■ **Assigned task**:
Exact copies of the lines below are the goal; any images in them are dropped.

■ **Recorded information**:
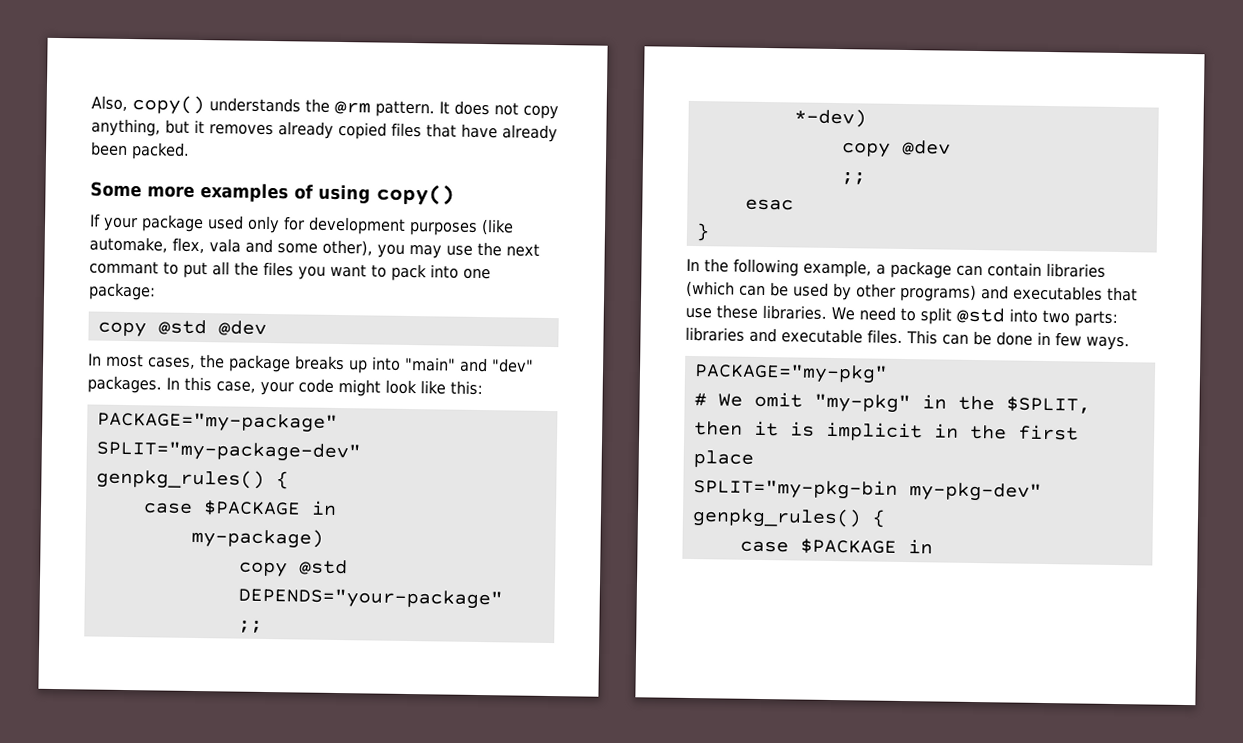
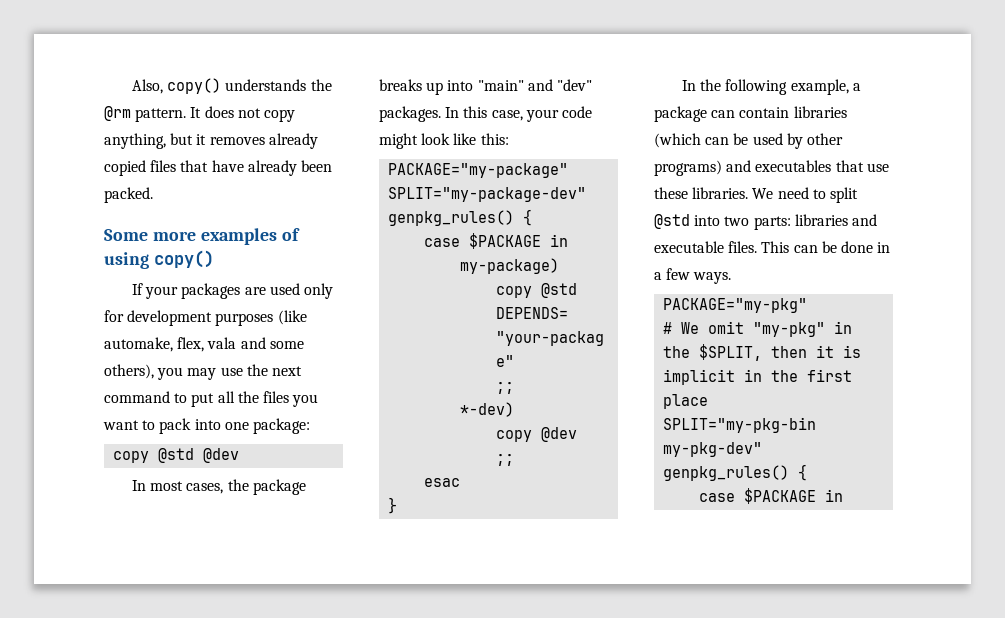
[141,214,204,233] package -> [181,283,266,299] packages are
[322,239,373,257] other), -> [104,364,154,379] others),
[89,260,159,275] commant -> [104,391,170,403] command
(1051, 338) none -> [654,272,662,280] a

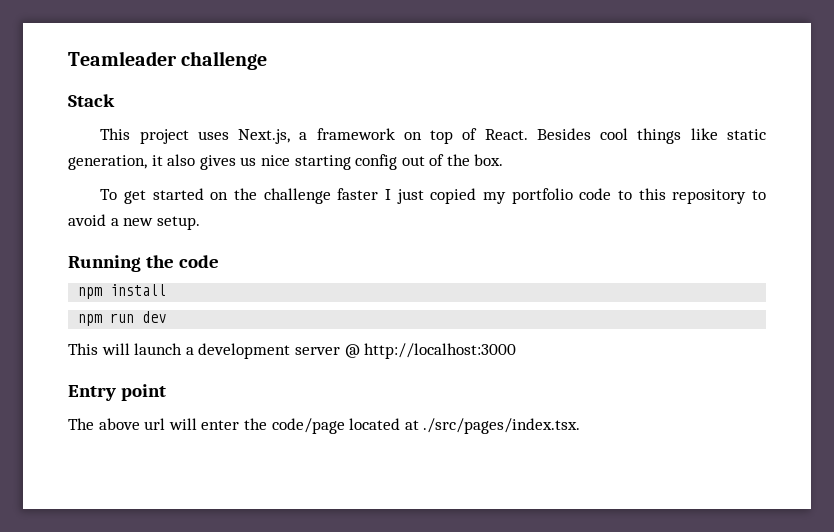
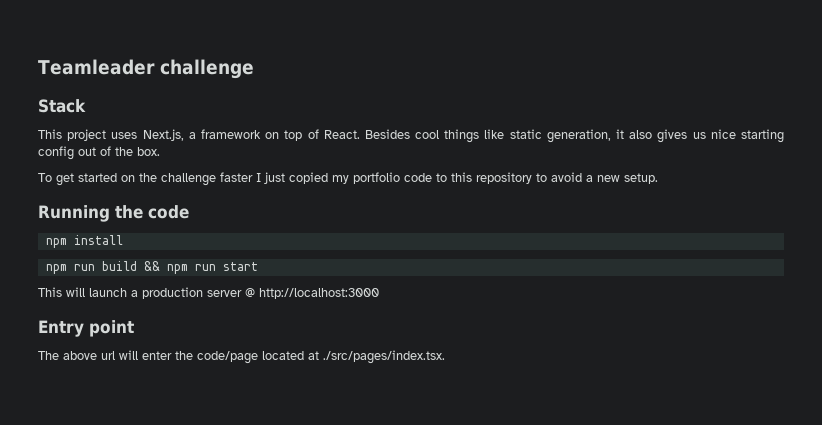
[142,311,167,323] dev -> [101,261,258,274] build && npm run start
[198,343,291,359] development -> [142,287,203,299] production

■ **Response area**:
[141,214,204,233] package -> [181,283,266,299] packages are
[322,239,373,257] other), -> [104,364,154,379] others),
[89,260,159,275] commant -> [104,391,170,403] command
(1051, 338) none -> [654,272,662,280] a

[142,311,167,323] dev -> [101,261,258,274] build && npm run start
[198,343,291,359] development -> [142,287,203,299] production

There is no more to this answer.